[WHAT YOU HAVE TO DO]
All that should come back is the lines of the data below from the one containing "[48,291,277,305] Test And" to the one containing "[183,1323,633,1361] 2:24 Viewed", inclusive, exactly as they stand.

........

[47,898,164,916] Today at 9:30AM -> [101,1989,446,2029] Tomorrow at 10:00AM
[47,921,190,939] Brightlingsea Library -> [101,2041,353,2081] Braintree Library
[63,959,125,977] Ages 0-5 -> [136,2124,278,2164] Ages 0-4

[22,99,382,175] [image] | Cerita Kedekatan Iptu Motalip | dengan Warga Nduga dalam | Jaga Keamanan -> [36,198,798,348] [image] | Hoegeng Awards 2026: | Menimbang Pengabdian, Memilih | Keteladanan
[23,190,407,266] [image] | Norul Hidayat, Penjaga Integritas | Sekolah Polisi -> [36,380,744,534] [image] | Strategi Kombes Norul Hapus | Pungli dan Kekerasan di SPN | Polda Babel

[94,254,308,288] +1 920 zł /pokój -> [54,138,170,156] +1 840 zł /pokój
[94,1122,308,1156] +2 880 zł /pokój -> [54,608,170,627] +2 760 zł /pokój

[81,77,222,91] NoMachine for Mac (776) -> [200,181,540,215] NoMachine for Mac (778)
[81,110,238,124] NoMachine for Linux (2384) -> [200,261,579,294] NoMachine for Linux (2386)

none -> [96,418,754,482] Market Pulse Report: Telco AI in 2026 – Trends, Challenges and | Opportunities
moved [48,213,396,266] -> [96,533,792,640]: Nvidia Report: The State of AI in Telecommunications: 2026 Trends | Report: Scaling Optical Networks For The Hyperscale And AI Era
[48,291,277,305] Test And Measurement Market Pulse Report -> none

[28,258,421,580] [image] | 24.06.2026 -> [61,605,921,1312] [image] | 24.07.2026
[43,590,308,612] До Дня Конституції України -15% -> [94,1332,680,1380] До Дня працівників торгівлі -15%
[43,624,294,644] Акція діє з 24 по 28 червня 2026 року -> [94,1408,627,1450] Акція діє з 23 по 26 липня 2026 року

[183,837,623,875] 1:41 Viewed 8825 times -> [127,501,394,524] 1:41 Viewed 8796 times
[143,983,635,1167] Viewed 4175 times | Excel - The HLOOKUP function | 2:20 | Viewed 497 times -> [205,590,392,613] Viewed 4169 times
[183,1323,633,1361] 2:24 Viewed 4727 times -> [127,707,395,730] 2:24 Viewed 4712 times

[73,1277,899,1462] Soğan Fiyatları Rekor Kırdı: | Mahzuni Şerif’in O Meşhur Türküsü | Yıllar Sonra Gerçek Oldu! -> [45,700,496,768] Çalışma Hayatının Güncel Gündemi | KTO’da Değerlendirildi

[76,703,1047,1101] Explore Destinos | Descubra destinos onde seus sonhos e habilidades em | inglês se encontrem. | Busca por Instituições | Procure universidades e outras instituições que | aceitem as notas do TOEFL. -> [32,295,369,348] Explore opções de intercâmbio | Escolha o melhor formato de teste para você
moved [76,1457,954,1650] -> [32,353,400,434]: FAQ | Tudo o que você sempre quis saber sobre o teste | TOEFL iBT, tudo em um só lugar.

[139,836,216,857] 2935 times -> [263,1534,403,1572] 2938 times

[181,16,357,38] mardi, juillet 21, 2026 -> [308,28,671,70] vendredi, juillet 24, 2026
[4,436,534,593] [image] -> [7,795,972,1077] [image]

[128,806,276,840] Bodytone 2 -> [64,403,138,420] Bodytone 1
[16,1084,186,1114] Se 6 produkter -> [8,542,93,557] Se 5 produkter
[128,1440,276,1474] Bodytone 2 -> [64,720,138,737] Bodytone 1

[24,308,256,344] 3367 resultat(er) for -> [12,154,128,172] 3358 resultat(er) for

........

[ANSWER SECTION]
[48,291,277,305] Test And Measurement Market Pulse Report -> none

[28,258,421,580] [image] | 24.06.2026 -> [61,605,921,1312] [image] | 24.07.2026
[43,590,308,612] До Дня Конституції України -15% -> [94,1332,680,1380] До Дня працівників торгівлі -15%
[43,624,294,644] Акція діє з 24 по 28 червня 2026 року -> [94,1408,627,1450] Акція діє з 23 по 26 липня 2026 року

[183,837,623,875] 1:41 Viewed 8825 times -> [127,501,394,524] 1:41 Viewed 8796 times
[143,983,635,1167] Viewed 4175 times | Excel - The HLOOKUP function | 2:20 | Viewed 497 times -> [205,590,392,613] Viewed 4169 times
[183,1323,633,1361] 2:24 Viewed 4727 times -> [127,707,395,730] 2:24 Viewed 4712 times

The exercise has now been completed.